Records for the exercise:
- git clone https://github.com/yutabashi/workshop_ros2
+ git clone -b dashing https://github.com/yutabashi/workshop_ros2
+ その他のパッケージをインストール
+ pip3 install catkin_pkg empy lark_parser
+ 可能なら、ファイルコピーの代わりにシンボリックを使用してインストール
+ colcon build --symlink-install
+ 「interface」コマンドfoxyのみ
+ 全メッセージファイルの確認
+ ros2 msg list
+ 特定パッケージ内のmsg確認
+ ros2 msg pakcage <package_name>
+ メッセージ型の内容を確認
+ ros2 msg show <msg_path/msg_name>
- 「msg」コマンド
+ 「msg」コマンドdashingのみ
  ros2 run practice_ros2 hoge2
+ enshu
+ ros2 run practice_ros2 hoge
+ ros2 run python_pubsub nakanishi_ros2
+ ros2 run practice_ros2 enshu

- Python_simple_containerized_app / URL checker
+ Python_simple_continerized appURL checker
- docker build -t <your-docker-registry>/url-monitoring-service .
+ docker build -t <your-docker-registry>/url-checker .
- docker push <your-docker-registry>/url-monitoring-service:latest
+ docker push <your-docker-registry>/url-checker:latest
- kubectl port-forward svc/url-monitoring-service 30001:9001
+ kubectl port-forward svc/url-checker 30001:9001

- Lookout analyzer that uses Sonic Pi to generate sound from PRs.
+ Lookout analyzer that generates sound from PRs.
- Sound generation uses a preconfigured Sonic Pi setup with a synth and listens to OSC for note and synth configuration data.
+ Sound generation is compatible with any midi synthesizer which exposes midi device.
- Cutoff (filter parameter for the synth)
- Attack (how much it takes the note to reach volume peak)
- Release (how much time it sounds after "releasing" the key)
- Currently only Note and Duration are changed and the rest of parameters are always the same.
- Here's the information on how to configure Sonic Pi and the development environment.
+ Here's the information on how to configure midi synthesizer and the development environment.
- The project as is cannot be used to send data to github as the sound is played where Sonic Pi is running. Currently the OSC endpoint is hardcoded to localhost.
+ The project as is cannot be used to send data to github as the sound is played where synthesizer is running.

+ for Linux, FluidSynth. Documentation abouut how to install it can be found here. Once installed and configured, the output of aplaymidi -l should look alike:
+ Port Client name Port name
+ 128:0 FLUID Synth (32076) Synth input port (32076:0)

The task: Line by line, copy the records exactly.

Completed exercise:
- git clone https://github.com/yutabashi/workshop_ros2
+ git clone -b dashing https://github.com/yutabashi/workshop_ros2
+ その他のパッケージをインストール
+ pip3 install catkin_pkg empy lark_parser
+ 可能なら、ファイルコピーの代わりにシンボリックを使用してインストール
+ colcon build --symlink-install
+ 「interface」コマンドfoxyのみ
+ 全メッセージファイルの確認
+ ros2 msg list
+ 特定パッケージ内のmsg確認
+ ros2 msg pakcage <package_name>
+ メッセージ型の内容を確認
+ ros2 msg show <msg_path/msg_name>
- 「msg」コマンド
+ 「msg」コマンドdashingのみ
  ros2 run practice_ros2 hoge2
+ enshu
+ ros2 run practice_ros2 hoge
+ ros2 run python_pubsub nakanishi_ros2
+ ros2 run practice_ros2 enshu

- Python_simple_containerized_app / URL checker
+ Python_simple_continerized appURL checker
- docker build -t <your-docker-registry>/url-monitoring-service .
+ docker build -t <your-docker-registry>/url-checker .
- docker push <your-docker-registry>/url-monitoring-service:latest
+ docker push <your-docker-registry>/url-checker:latest
- kubectl port-forward svc/url-monitoring-service 30001:9001
+ kubectl port-forward svc/url-checker 30001:9001

- Lookout analyzer that uses Sonic Pi to generate sound from PRs.
+ Lookout analyzer that generates sound from PRs.
- Sound generation uses a preconfigured Sonic Pi setup with a synth and listens to OSC for note and synth configuration data.
+ Sound generation is compatible with any midi synthesizer which exposes midi device.
- Cutoff (filter parameter for the synth)
- Attack (how much it takes the note to reach volume peak)
- Release (how much time it sounds after "releasing" the key)
- Currently only Note and Duration are changed and the rest of parameters are always the same.
- Here's the information on how to configure Sonic Pi and the development environment.
+ Here's the information on how to configure midi synthesizer and the development environment.
- The project as is cannot be used to send data to github as the sound is played where Sonic Pi is running. Currently the OSC endpoint is hardcoded to localhost.
+ The project as is cannot be used to send data to github as the sound is played where synthesizer is running.

+ for Linux, FluidSynth. Documentation abouut how to install it can be found here. Once installed and configured, the output of aplaymidi -l should look alike:
+ Port Client name Port name
+ 128:0 FLUID Synth (32076) Synth input port (32076:0)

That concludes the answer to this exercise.